- **Work instruction**:
Could you write out the whole listing exactly as it appears?

- **Material to process**:
====================

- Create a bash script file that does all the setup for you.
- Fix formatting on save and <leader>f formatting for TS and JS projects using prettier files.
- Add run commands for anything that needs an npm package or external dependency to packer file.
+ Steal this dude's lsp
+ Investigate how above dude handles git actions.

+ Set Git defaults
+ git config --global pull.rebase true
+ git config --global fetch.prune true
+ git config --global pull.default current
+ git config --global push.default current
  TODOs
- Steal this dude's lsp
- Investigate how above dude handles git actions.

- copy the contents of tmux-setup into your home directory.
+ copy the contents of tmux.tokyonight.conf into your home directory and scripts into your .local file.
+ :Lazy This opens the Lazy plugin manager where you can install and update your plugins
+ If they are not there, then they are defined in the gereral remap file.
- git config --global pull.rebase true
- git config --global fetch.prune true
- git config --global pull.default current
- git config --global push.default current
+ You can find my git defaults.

====================

- **Answer to the problem**:
- Create a bash script file that does all the setup for you.
- Fix formatting on save and <leader>f formatting for TS and JS projects using prettier files.
- Add run commands for anything that needs an npm package or external dependency to packer file.
+ Steal this dude's lsp
+ Investigate how above dude handles git actions.

+ Set Git defaults
+ git config --global pull.rebase true
+ git config --global fetch.prune true
+ git config --global pull.default current
+ git config --global push.default current
  TODOs
- Steal this dude's lsp
- Investigate how above dude handles git actions.

- copy the contents of tmux-setup into your home directory.
+ copy the contents of tmux.tokyonight.conf into your home directory and scripts into your .local file.
+ :Lazy This opens the Lazy plugin manager where you can install and update your plugins
+ If they are not there, then they are defined in the gereral remap file.
- git config --global pull.rebase true
- git config --global fetch.prune true
- git config --global pull.default current
- git config --global push.default current
+ You can find my git defaults.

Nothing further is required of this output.